You will have to find a book about computer hardware to find how the IEEE754 numbers are stored. They are quite complicated to explain, but once you have got the hang of it quite easy to understand.

There is 1 bit which determines sign (1 = -, 0 = +).

There are 8 bits which determine a (binary) exponent) from 0000_0001 = 1 to 1111_1110 = 254, then reduced by the "bias" which is 127 (0111_1111), so the range of exponents comes to -126 to (+)127.
If you have an exponent of 0000_0000 that will still be taken as -126 and the processor will take as many bits as possible from the "fractional" part of the number to make up a number; this is called a denormalised number.
If you have an exponent of 1111_1111 and all the remainder of the number 0 that is taken to mean infinity; an exponent of 1111_1111 and any 1 anywhere to the right of it is "NaN."

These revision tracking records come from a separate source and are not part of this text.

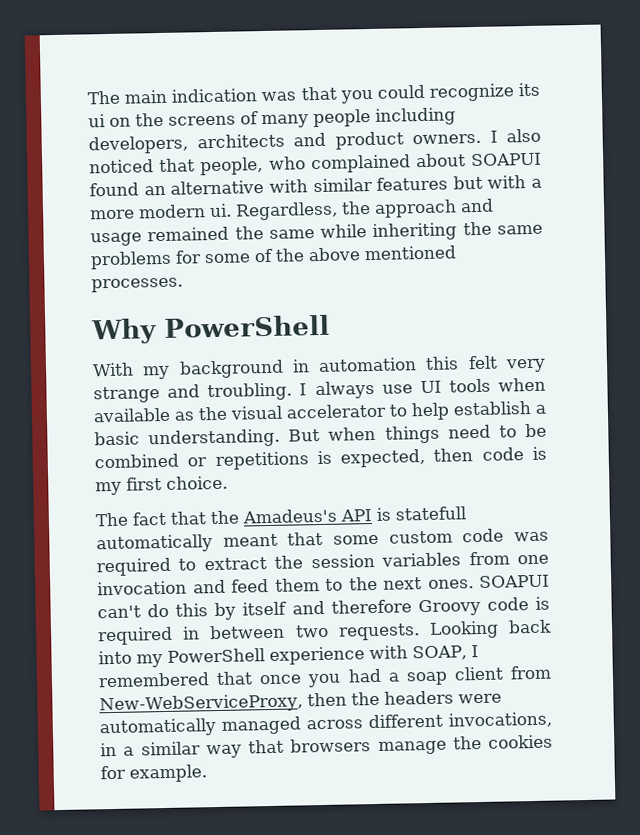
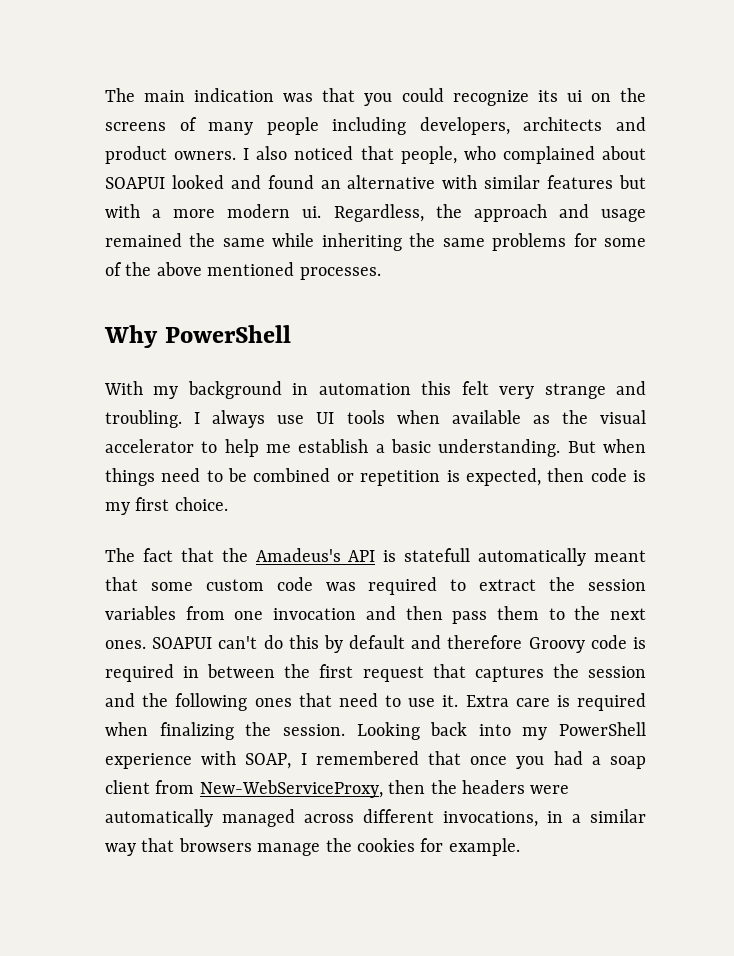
(542, 159) none -> [171,175,261,189] looked and
(450, 411) none -> [266,444,291,453] me
[214,451,309,471] repetitions -> [360,470,441,486] repetition
[231,579,269,593] feed -> [405,606,488,624] then pass
[242,601,288,616] itself -> [349,635,406,649] default
[294,623,420,641] two requests. -> [284,664,646,682] [105,693,647,711] [105,722,345,740] the first request that captures the session and the following ones that need to use it. Extra care is required when finalizing the session.

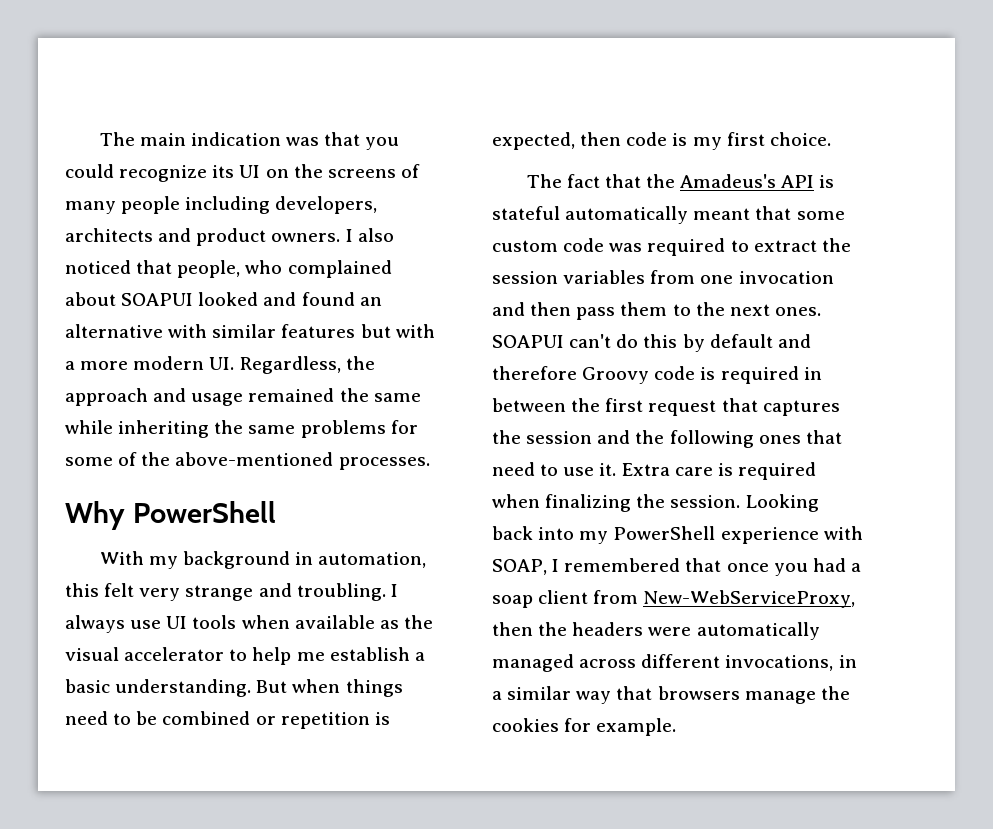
[566,90,582,102] ui -> [239,165,261,178] UI
[302,206,322,218] ui. -> [209,357,235,370] UI.
[156,262,295,276] above mentioned -> [175,452,334,466] above-mentioned
[318,383,411,395] automation -> [318,552,427,568] automation,
[404,548,471,562] statefull -> [492,206,560,220] stateful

The bit about precision only applies in the "normal range" of the numbers; go to the API documentation for Double or Float and you find a field called "MIN_NORMAL" and clicking "constant field values" allows you to see its value. The normal range is from that value up to the largest value you can store; smaller values than MIN_NORMAL are "denormalised" and have reduced precision.

The remaining 23 bits are a "fractional part" and when the processor uses that, it always puts "1." before it, so as to produce a result >= 1 and < 2(binary=10). So you now have your numbers in 24 bits' precision. 24 bits' precision in binary is (according to the Wikipedia link given earlier) 7.225 decimal digits (approx). [Looking back at a previous post, that 7.225 would appear to be correct. ] You can get that by multiplying 24 by the log of 2 (0.3010...).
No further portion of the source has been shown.